The sum of the series \( \frac{1}{1.5} + \frac{1}{5.9} + \frac{1}{9.13} + \cdots \) up to \( n \) terms is:

• A. \( \frac{1}{4n + 1} \)
• B. \( \frac{4}{4n + 1} \)
• C. \( \frac{n}{4n + 1} \)
• D. \( \frac{4n + 1}{5(4n + 1)} \)

Hint:

For series where the terms follow a specific pattern, identify the general form of the denominator and simplify the sum accordingly.

Answer 1

The Correct Option is C

We are given the series: \[ S_n = \frac{1}{1.5} + \frac{1}{5.9} + \frac{1}{9.13} + \cdots \quad \text{up to \( n \) terms}. \] First, observe the pattern in the denominators.

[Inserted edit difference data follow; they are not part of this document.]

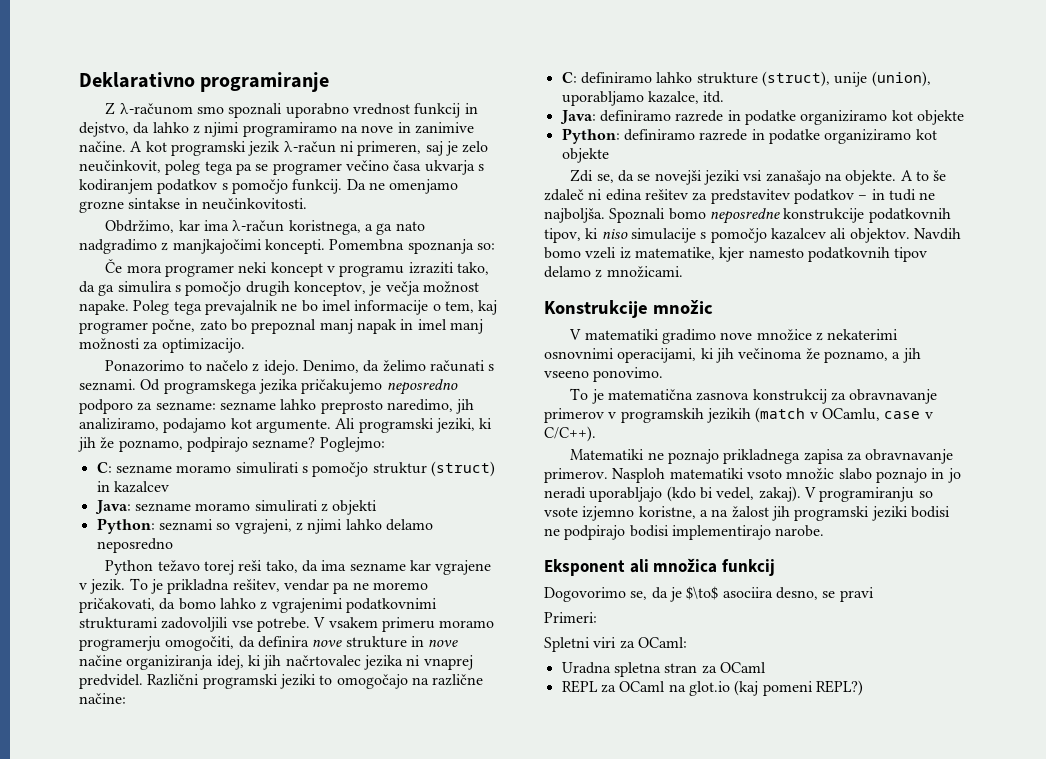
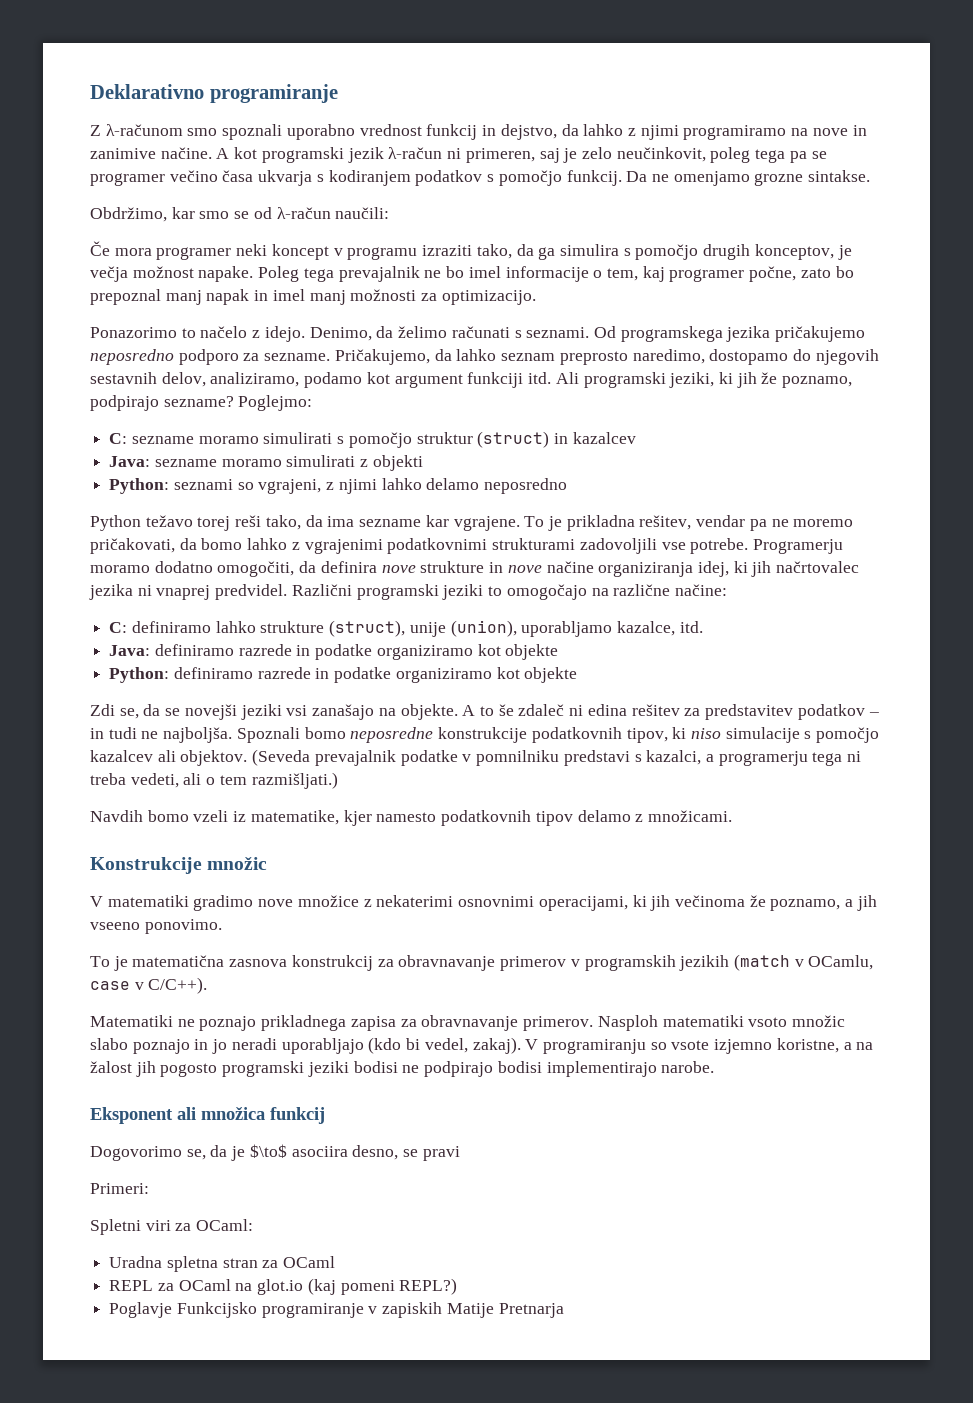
- Da ne omenjamo grozne sintakse in neučinkovitosti.
+ Da ne omenjamo grozne sintakse.
- Obdržimo, kar ima λ-račun koristnega, a ga nato nadgradimo z manjkajočimi koncepti. Pomembna spoznanja so:
+ Obdržimo, kar smo se od λ-račun naučili:
- Od programskega jezika pričakujemo neposredno podporo za sezname: sezname lahko preprosto naredimo, jih analiziramo, podajamo kot argumente.
+ Od programskega jezika pričakujemo neposredno podporo za sezname. Pričakujemo, da lahko seznam preprosto naredimo, dostopamo do njegovih sestavnih delov, analiziramo, podamo kot argument funkciji itd.
- Python težavo torej reši tako, da ima sezname kar vgrajene v jezik.
+ Python težavo torej reši tako, da ima sezname kar vgrajene.
- V vsakem primeru moramo programerju omogočiti, da definira nove strukture in nove načine organiziranja idej, ki jih načrtovalec jezika ni vnaprej predvidel.
+ Programerju moramo dodatno omogočiti, da definira nove strukture in nove načine organiziranja idej, ki jih načrtovalec jezika ni vnaprej predvidel.
- Spoznali bomo neposredne konstrukcije podatkovnih tipov, ki niso simulacije s pomočjo kazalcev ali objektov. Navdih bomo vzeli iz matematike, kjer namesto podatkovnih tipov delamo z množicami.
+ Spoznali bomo neposredne konstrukcije podatkovnih tipov, ki niso simulacije s pomočjo kazalcev ali objektov. (Seveda prevajalnik podatke v pomnilniku predstavi s kazalci, a programerju tega ni treba vedeti, ali o tem razmišljati.)
+ Navdih bomo vzeli iz matematike, kjer namesto podatkovnih tipov delamo z množicami.
- V programiranju so vsote izjemno koristne, a na žalost jih programski jeziki bodisi ne podpirajo bodisi implementirajo narobe.
+ V programiranju so vsote izjemno koristne, a na žalost jih pogosto programski jeziki bodisi ne podpirajo bodisi implementirajo narobe.
+ Poglavje Funkcijsko programiranje v zapiskih Matije Pretnarja

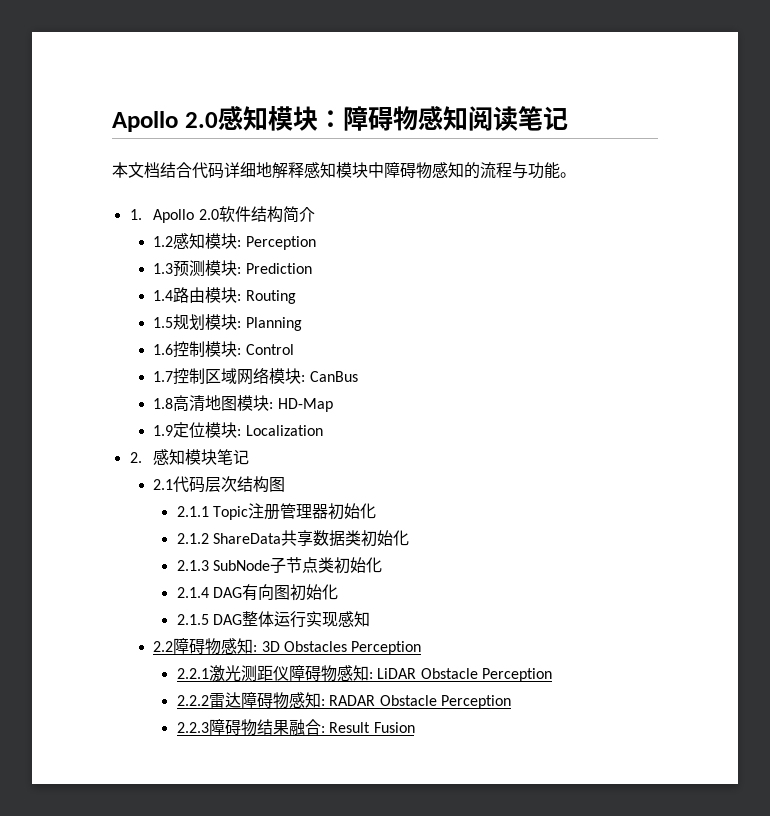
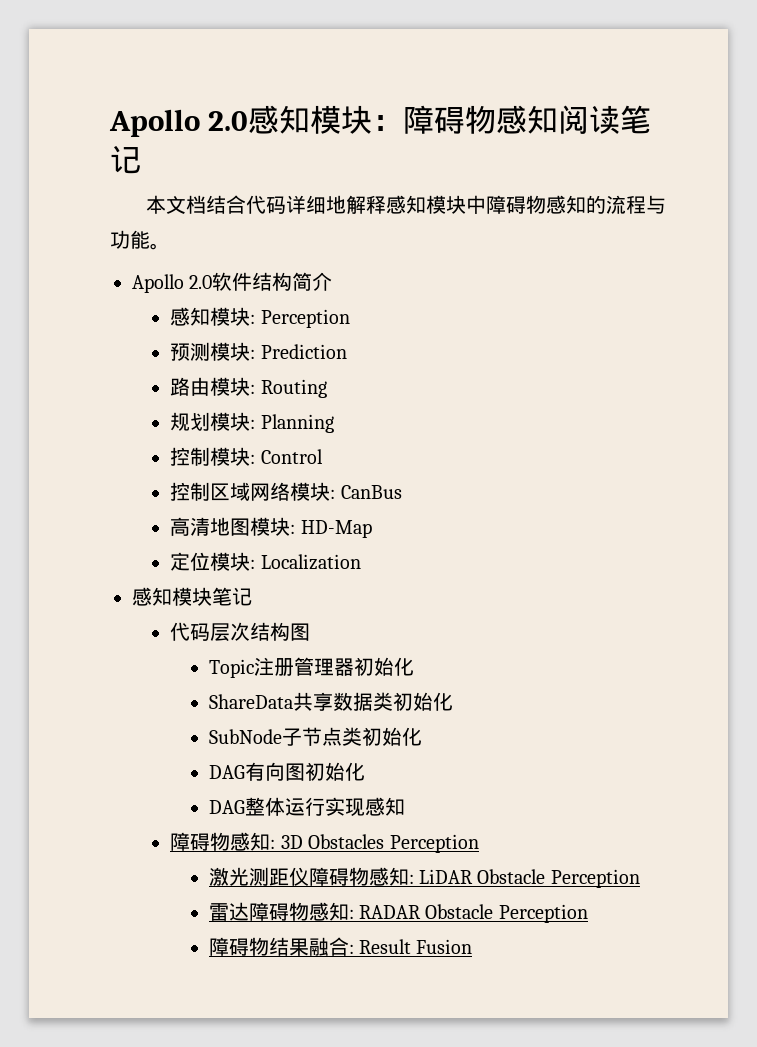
- 1. Apollo 2.0软件结构简介
+ Apollo 2.0软件结构简介
- 1.2感知模块: Perception
+ 感知模块: Perception
- 1.3预测模块: Prediction
+ 预测模块: Prediction
- 1.4路由模块: Routing
+ 路由模块: Routing
- 1.5规划模块: Planning
+ 规划模块: Planning
- 1.6控制模块: Control
+ 控制模块: Control
- 1.7控制区域网络模块: CanBus
+ 控制区域网络模块: CanBus
- 1.8高清地图模块: HD-Map
+ 高清地图模块: HD-Map
- 1.9定位模块: Localization
+ 定位模块: Localization
- 2.感知模块笔记
+ 感知模块笔记
- 2.1代码层次结构图
+ 代码层次结构图
- 2.1.1 Topic注册管理器初始化
+ Topic注册管理器初始化
- 2.1.2 ShareData共享数据类初始化
+ ShareData共享数据类初始化
- 2.1.3 SubNode子节点类初始化
+ SubNode子节点类初始化
- 2.1.4 DAG有向图初始化
+ DAG有向图初始化
- 2.1.5 DAG整体运行实现感知
+ DAG整体运行实现感知
- 2.2障碍物感知: 3D Obstacles Perception
+ 障碍物感知: 3D Obstacles Perception
- 2.2.1激光测距仪障碍物感知: LiDAR Obstacle Perception
+ 激光测距仪障碍物感知: LiDAR Obstacle Perception
- 2.2.2雷达障碍物感知: RADAR Obstacle Perception
+ 雷达障碍物感知: RADAR Obstacle Perception
- 2.2.3障碍物结果融合: Result Fusion
+ 障碍物结果融合: Result Fusion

The terms in the denominators follow a sequence of the form: \[ 1.5, 5.9, 9.13, \cdots \] This suggests that the general form of the denominator for the \( k \)-th term is: \[ (4k - 2) + 0.5 \] Thus, the \( k \)-th term of the series can be written as: \[ T_k = \frac{1}{(4k - 2) + 0.5} = \frac{1}{4k + 1}. \] Step 1: The sum of the series up to \( n \) terms is: \[ S_n = \sum_{k=1}^{n} \frac{1}{4k + 1}. \] This simplifies to: \[ S_n = \frac{1}{4(1) + 1} + \frac{1}{4(2) + 1} + \frac{1}{4(3) + 1} + \cdots + \frac{1}{4n + 1}. \] 
Step 2: The general formula for the sum of this series up to \( n \) terms is: \[ S_n = \frac{n}{4n + 1}. \] Thus, the sum of the series is \( \frac{n}{4n + 1} \).